Description of the task –
Reproduce all the data exactly, without pictures.

*** Exercise data ***

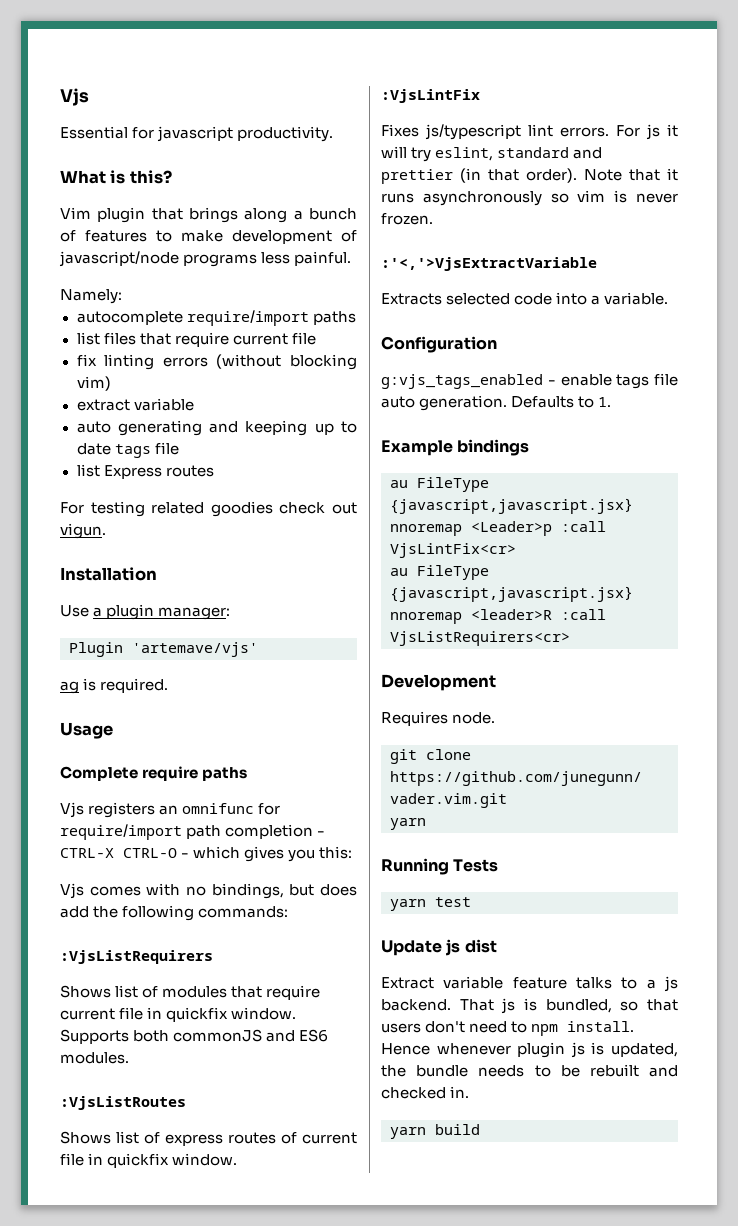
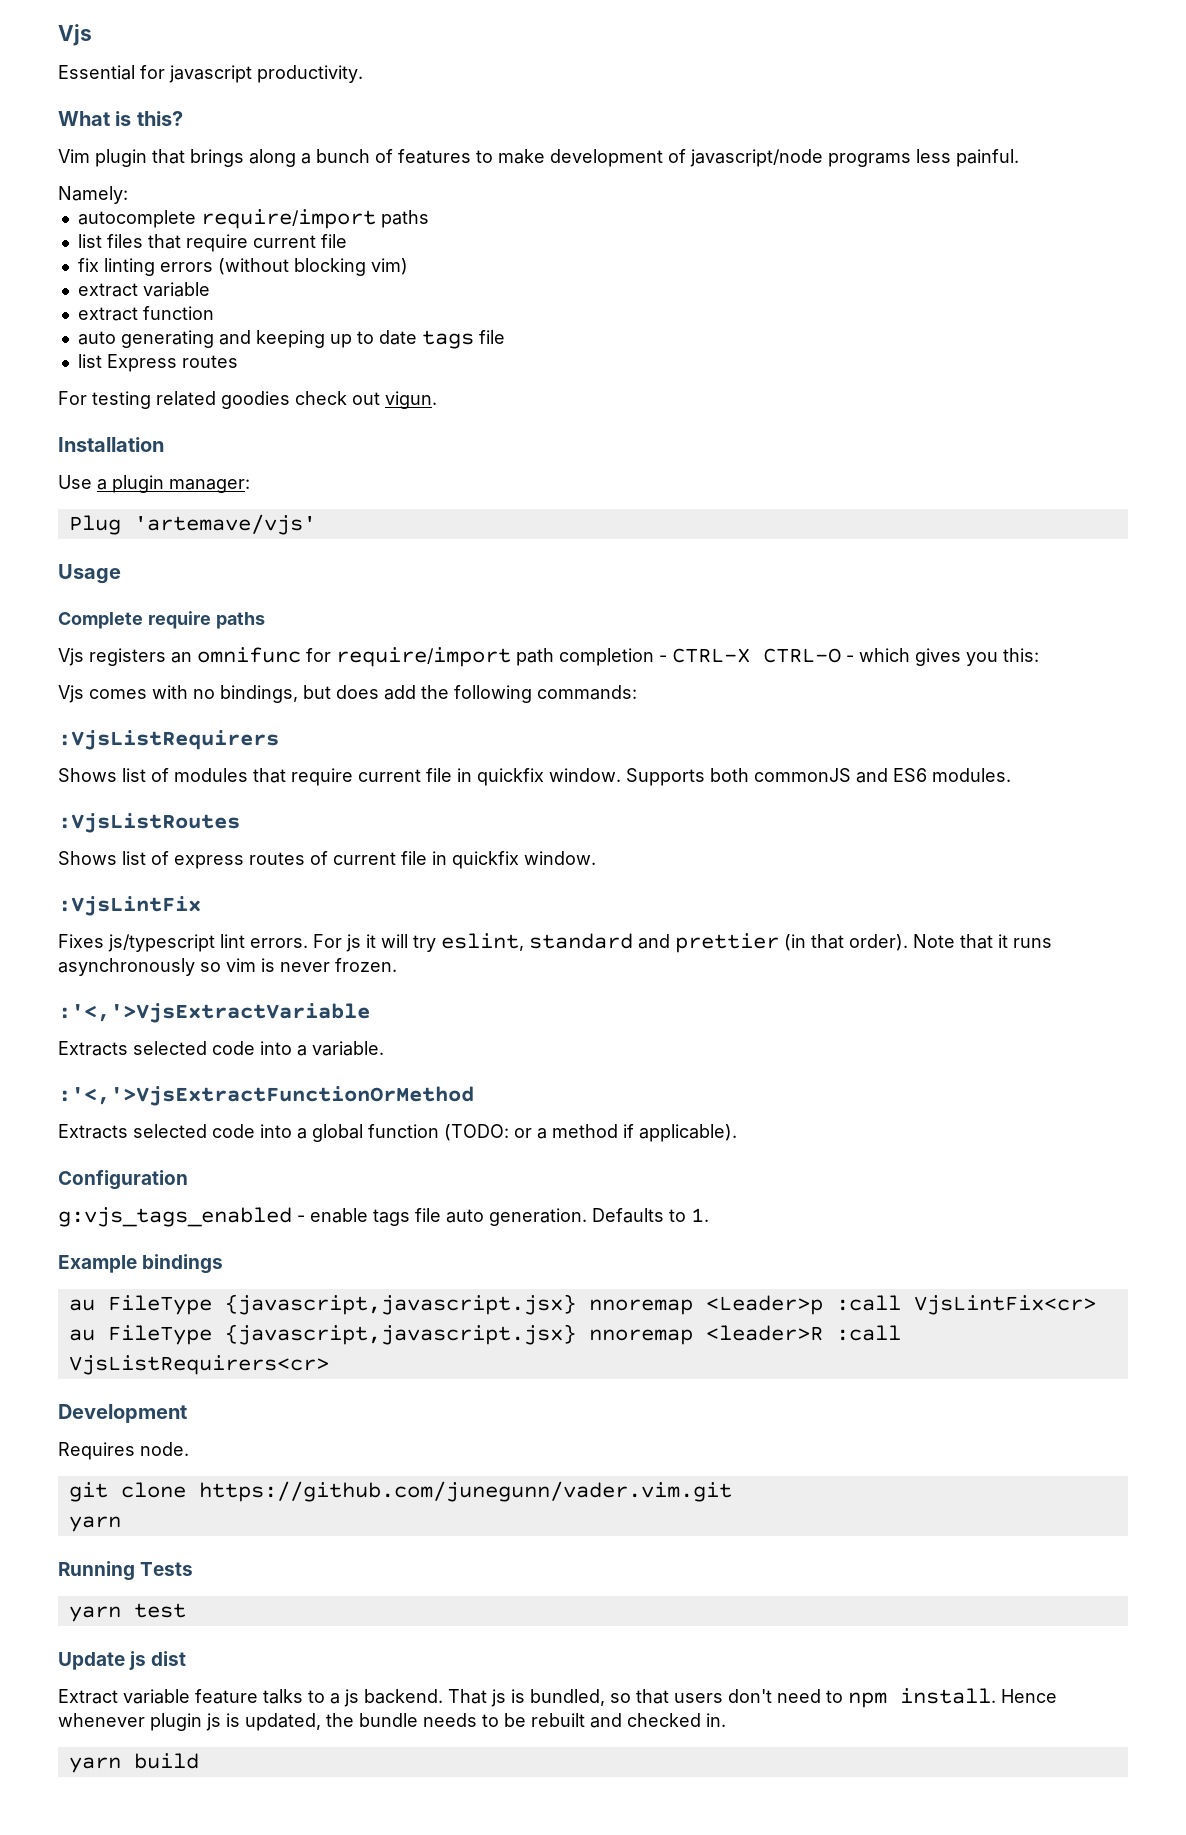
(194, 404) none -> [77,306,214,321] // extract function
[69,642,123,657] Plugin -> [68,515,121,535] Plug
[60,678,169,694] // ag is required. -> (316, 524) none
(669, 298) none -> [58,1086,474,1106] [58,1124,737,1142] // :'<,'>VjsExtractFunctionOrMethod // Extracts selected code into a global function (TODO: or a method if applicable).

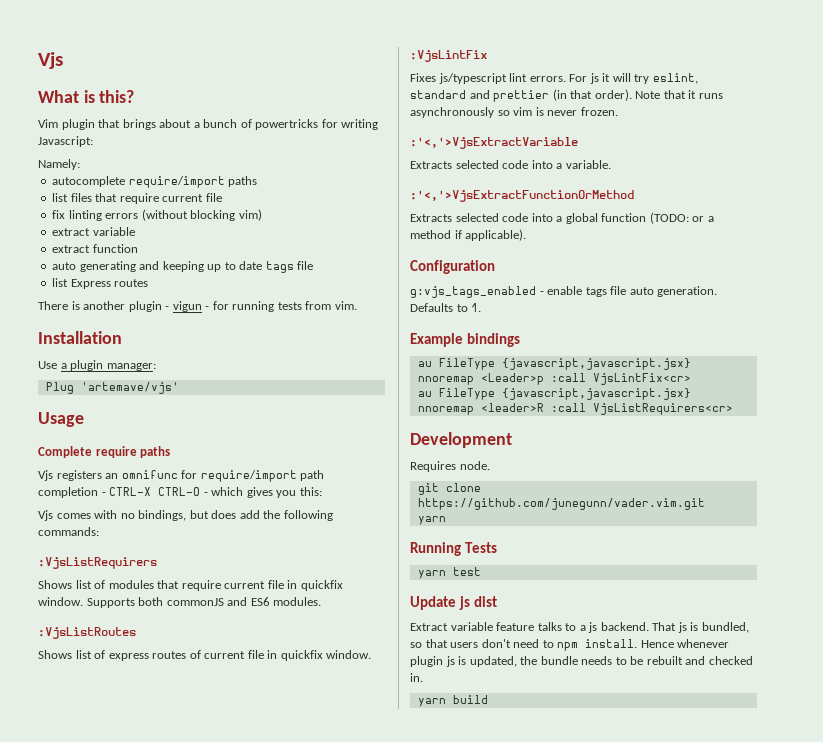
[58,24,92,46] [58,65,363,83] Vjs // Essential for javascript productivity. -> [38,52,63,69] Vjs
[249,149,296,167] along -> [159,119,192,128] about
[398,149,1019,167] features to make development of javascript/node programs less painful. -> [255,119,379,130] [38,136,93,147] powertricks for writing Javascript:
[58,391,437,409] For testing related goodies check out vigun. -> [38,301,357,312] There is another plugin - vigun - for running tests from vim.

*** End of Exercise data ***

Answer space –
(194, 404) none -> [77,306,214,321] // extract function
[69,642,123,657] Plugin -> [68,515,121,535] Plug
[60,678,169,694] // ag is required. -> (316, 524) none
(669, 298) none -> [58,1086,474,1106] [58,1124,737,1142] // :'<,'>VjsExtractFunctionOrMethod // Extracts selected code into a global function (TODO: or a method if applicable).

[58,24,92,46] [58,65,363,83] Vjs // Essential for javascript productivity. -> [38,52,63,69] Vjs
[249,149,296,167] along -> [159,119,192,128] about
[398,149,1019,167] features to make development of javascript/node programs less painful. -> [255,119,379,130] [38,136,93,147] powertricks for writing Javascript:
[58,391,437,409] For testing related goodies check out vigun. -> [38,301,357,312] There is another plugin - vigun - for running tests from vim.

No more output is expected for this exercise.